Dafür habe ich auch kein Rezept. Den Lehrermangel werden wir zeitnah nicht beseitigen können. Kurzfristig könnte man reagieren, indem man flexiblere Arbeitszeitkonten einführt und Überstunden bezahlt, anstatt sie mit eventuellen Ausfallstunden über drei Monate zu verrechnen. Eine mittlere Managementebene und Beförderungsämter in Schulen wären Anreize in Brandenburg Lehrer oder Lehrerin zu werden. Das haben uns andere Bundesländer voraus. Gleichzeitig muss die universitäre Ausbildung der Lehrkräfte verändert werden. Da spielt die Schule viel zu spät eine Rolle.

Was schlagen Sie vor?

Die Ausbildung muss viel praxisnäher werden, damit die Abbrecherquote sinkt. Im Moment sitzen angehende Mathematiklehrer mit Kommilitonen in einem Seminar, die vielleicht irgendwann einmal Algorithmen für Banken konzipieren werden. Natürlich ist die fachliche Ausbildung wichtig, aber die Studierenden müssen früher in die Schulen und vor die Klassen, damit sie sehen, wofür sie studieren.

Wissen Sie trotz all der Probleme noch, wofür Sie das alles machen?

Ja, ich gehe trotz allem Stress gerne zur Arbeit in meine Schule.

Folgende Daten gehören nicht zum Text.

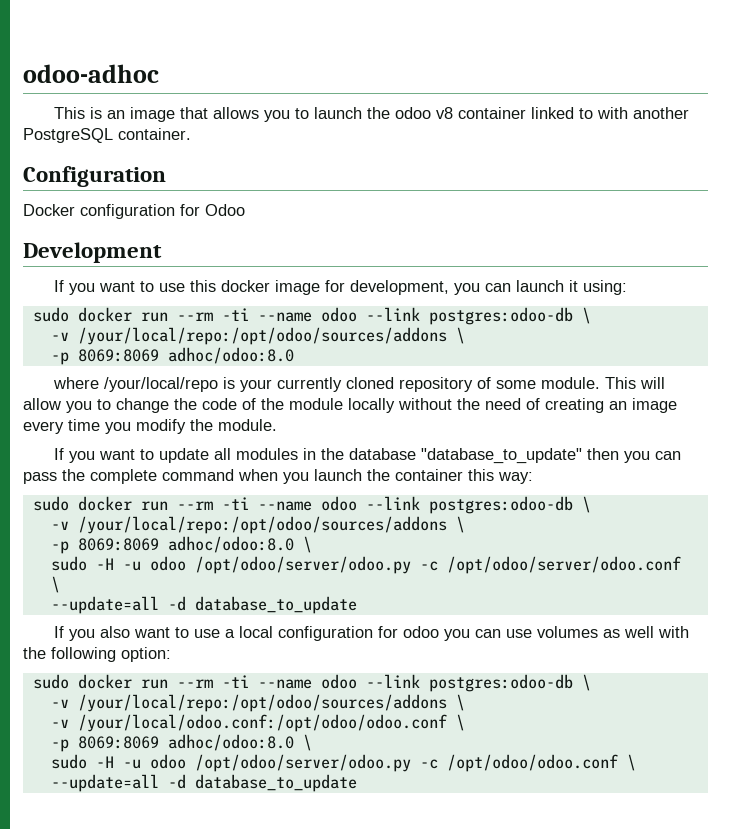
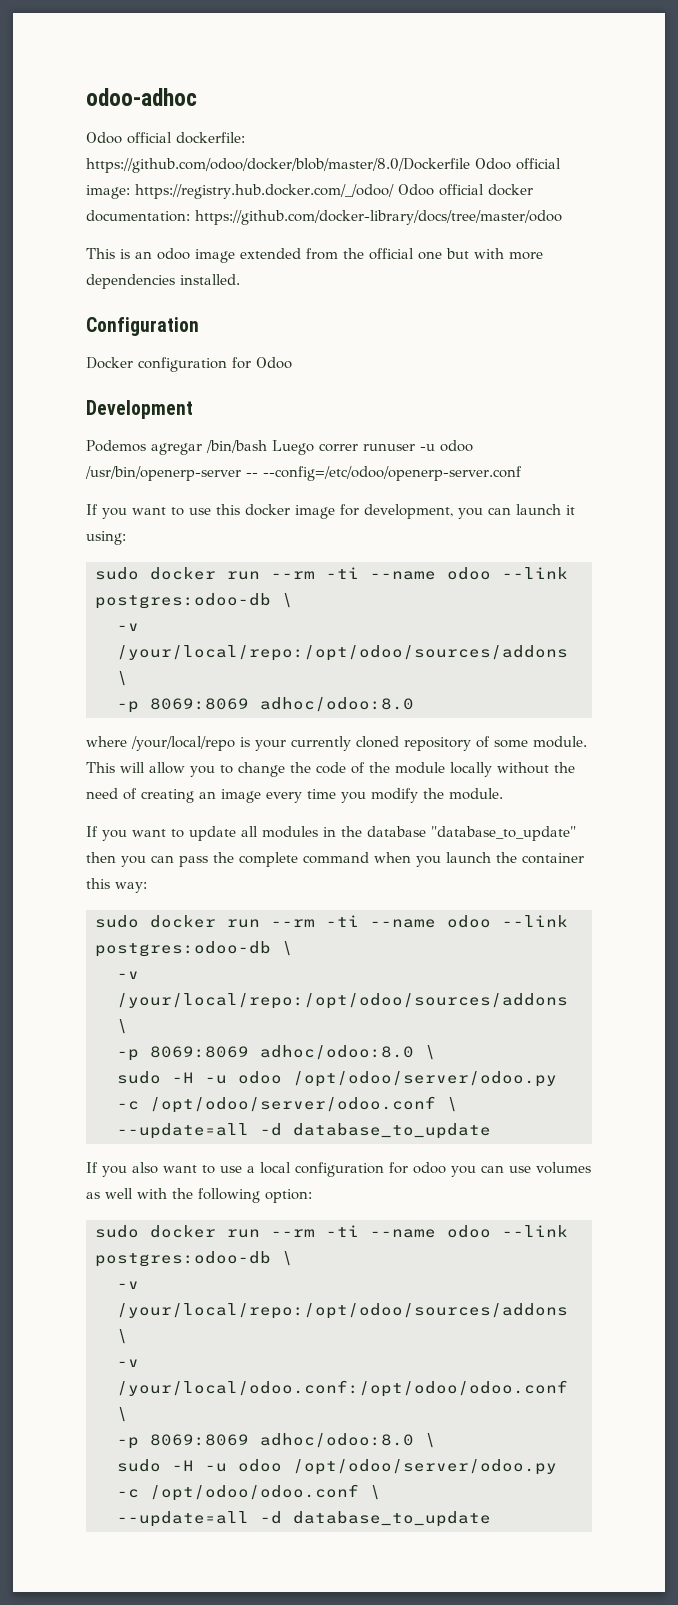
- This is an image that allows you to launch the odoo v8 container linked to with another PostgreSQL container.
+ Odoo official dockerfile: https://github.com/odoo/docker/blob/master/8.0/Dockerfile Odoo official image: https://registry.hub.docker.com/_/odoo/ Odoo official docker documentation: https://github.com/docker-library/docs/tree/master/odoo
+ This is an odoo image extended from the official one but with more dependencies installed.
+ Podemos agregar /bin/bash Luego correr runuser -u odoo /usr/bin/openerp-server -- --config=/etc/odoo/openerp-server.conf

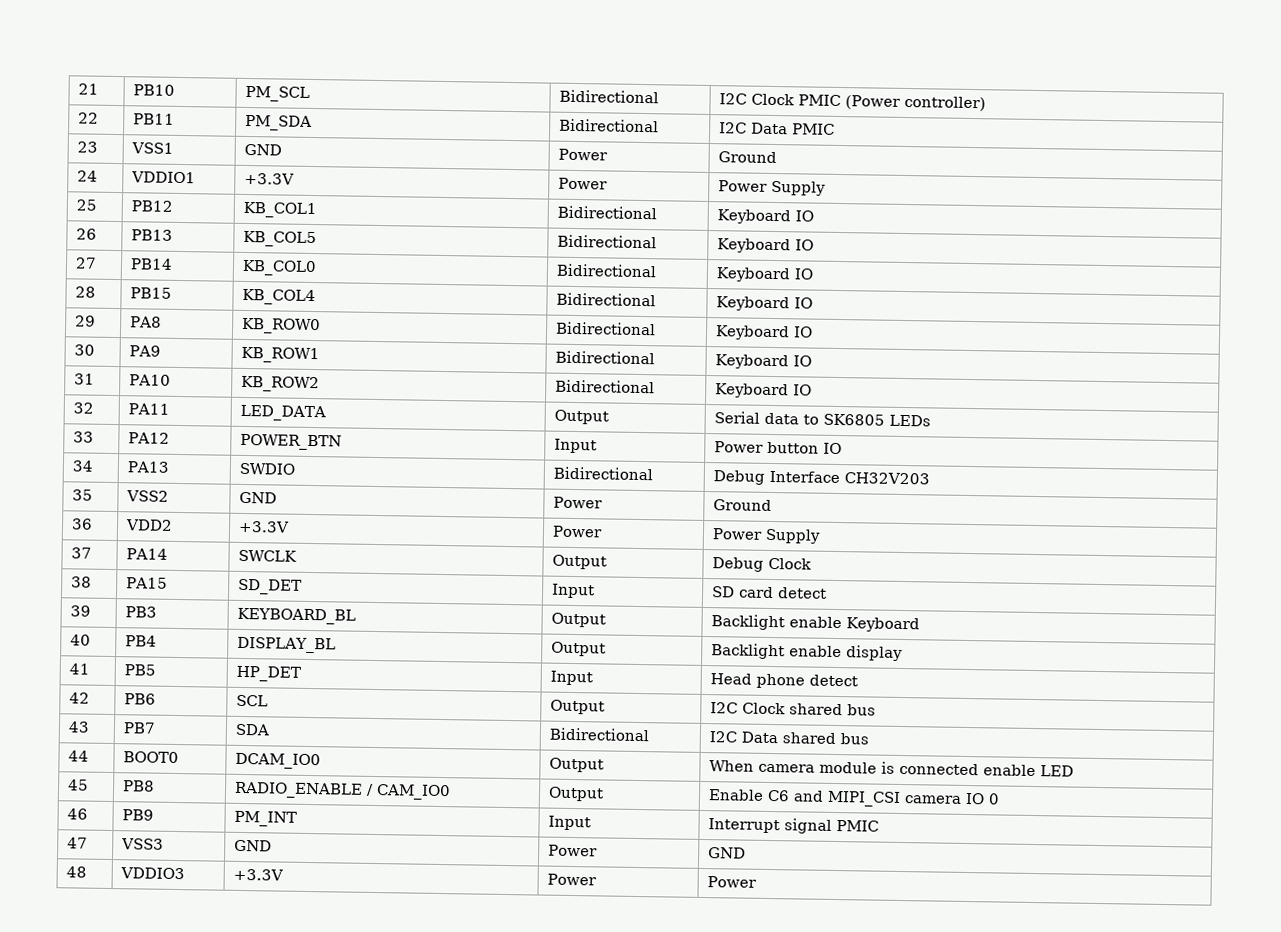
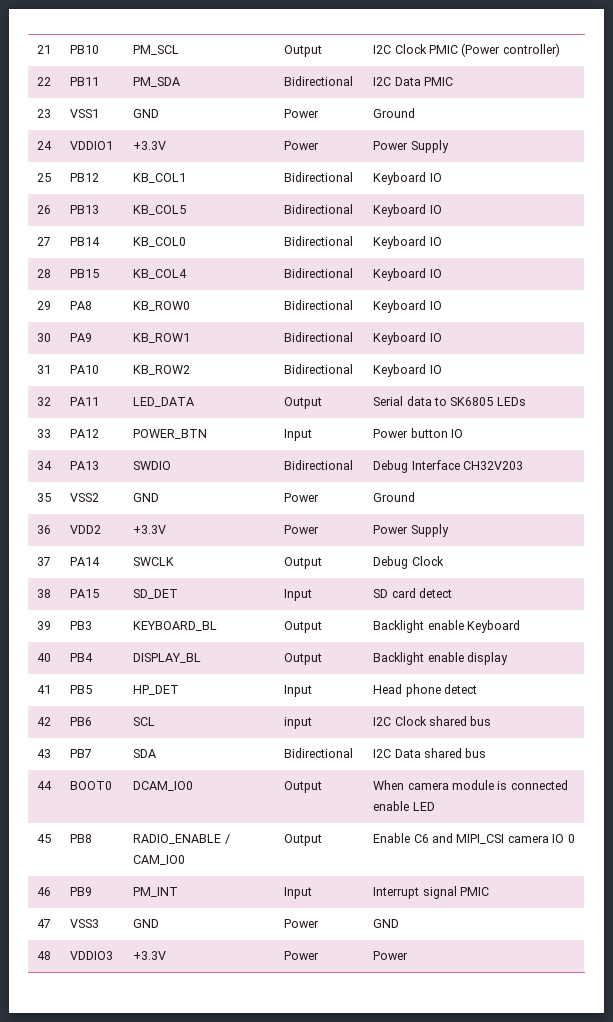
- 21 | PB10 | PM_SCL | Bidirectional | I2C Clock PMIC (Power controller)
+ 21 | PB10 | PM_SCL | Output | I2C Clock PMIC (Power controller)
- 42 | PB6 | SCL | Output | I2C Clock shared bus
+ 42 | PB6 | SCL | input | I2C Clock shared bus

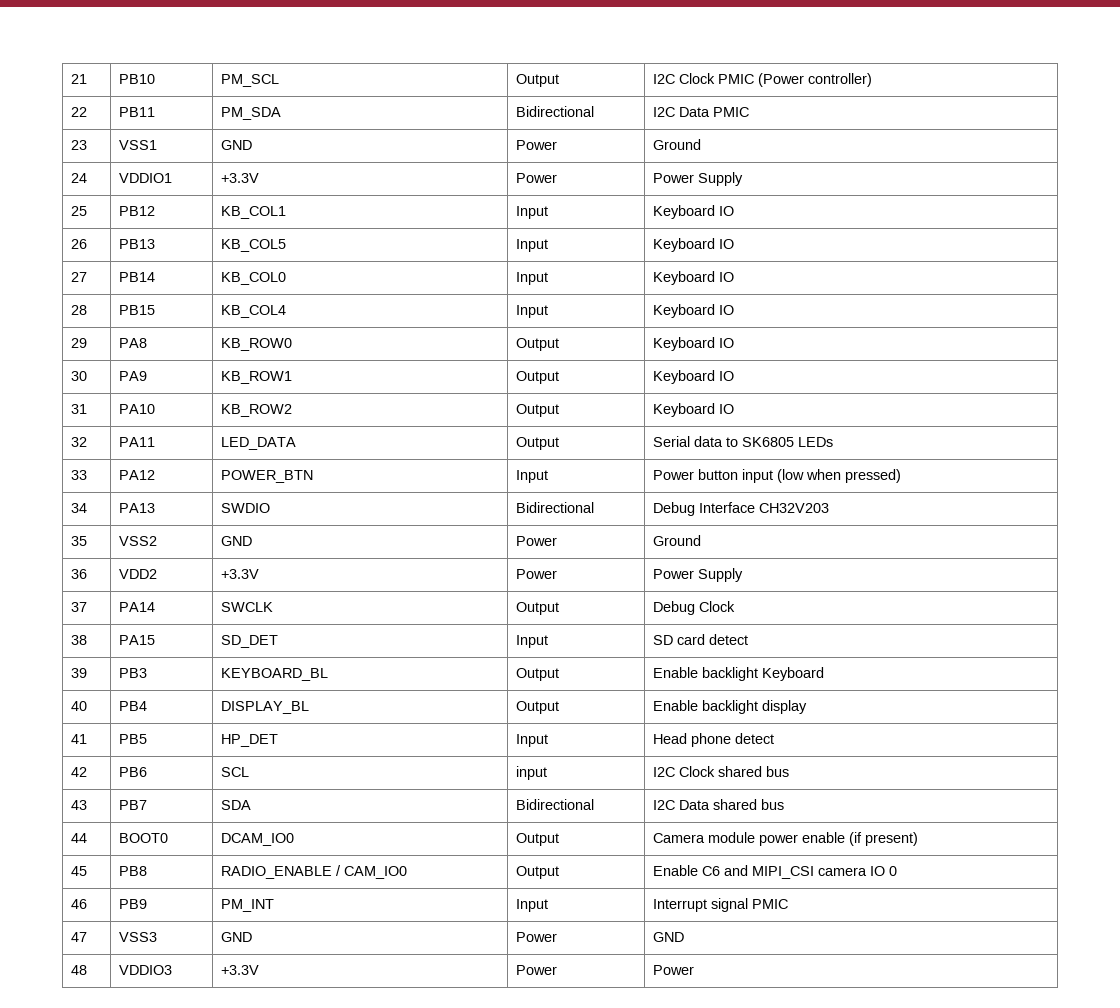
- 25 | PB12 | KB_COL1 | Bidirectional | Keyboard IO
+ 25 | PB12 | KB_COL1 | Input | Keyboard IO
- 26 | PB13 | KB_COL5 | Bidirectional | Keyboard IO
+ 26 | PB13 | KB_COL5 | Input | Keyboard IO
- 27 | PB14 | KB_COL0 | Bidirectional | Keyboard IO
+ 27 | PB14 | KB_COL0 | Input | Keyboard IO
- 28 | PB15 | KB_COL4 | Bidirectional | Keyboard IO
+ 28 | PB15 | KB_COL4 | Input | Keyboard IO
- 29 | PA8 | KB_ROW0 | Bidirectional | Keyboard IO
+ 29 | PA8 | KB_ROW0 | Output | Keyboard IO
- 30 | PA9 | KB_ROW1 | Bidirectional | Keyboard IO
+ 30 | PA9 | KB_ROW1 | Output | Keyboard IO
- 31 | PA10 | KB_ROW2 | Bidirectional | Keyboard IO
+ 31 | PA10 | KB_ROW2 | Output | Keyboard IO
- 33 | PA12 | POWER_BTN | Input | Power button IO
+ 33 | PA12 | POWER_BTN | Input | Power button input (low when pressed)
- 39 | PB3 | KEYBOARD_BL | Output | Backlight enable Keyboard
+ 39 | PB3 | KEYBOARD_BL | Output | Enable backlight Keyboard
- 40 | PB4 | DISPLAY_BL | Output | Backlight enable display
+ 40 | PB4 | DISPLAY_BL | Output | Enable backlight display
- 44 | BOOT0 | DCAM_IO0 | Output | When camera module is connected enable LED
+ 44 | BOOT0 | DCAM_IO0 | Output | Camera module power enable (if present)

Ich bin zwar eine Beamtin, aber ich komme aus einer Unternehmerfamilie. Meine Eltern hatten kleine Unternehmen und mein Mann führt ebenfalls ein ansässiges Unternehmen. Da gibt es für mich kein Aufgeben. Ich suche immer nach Lösungen. Ich will, dass sich hier Lehrkräfte und Schülerinnen und Schüler wohlfühlen und sich weiterentwickeln können. Sorge macht mir, wenn die geburtenstarken Jahrgänge in ein paar Jahren in den Ruhestand gehen. Die ganze Situation macht uns Lehrkräften wirklich Angst. Es geht hier schließlich um die Zukunft der Kinder, die unser aller Zukunft sind.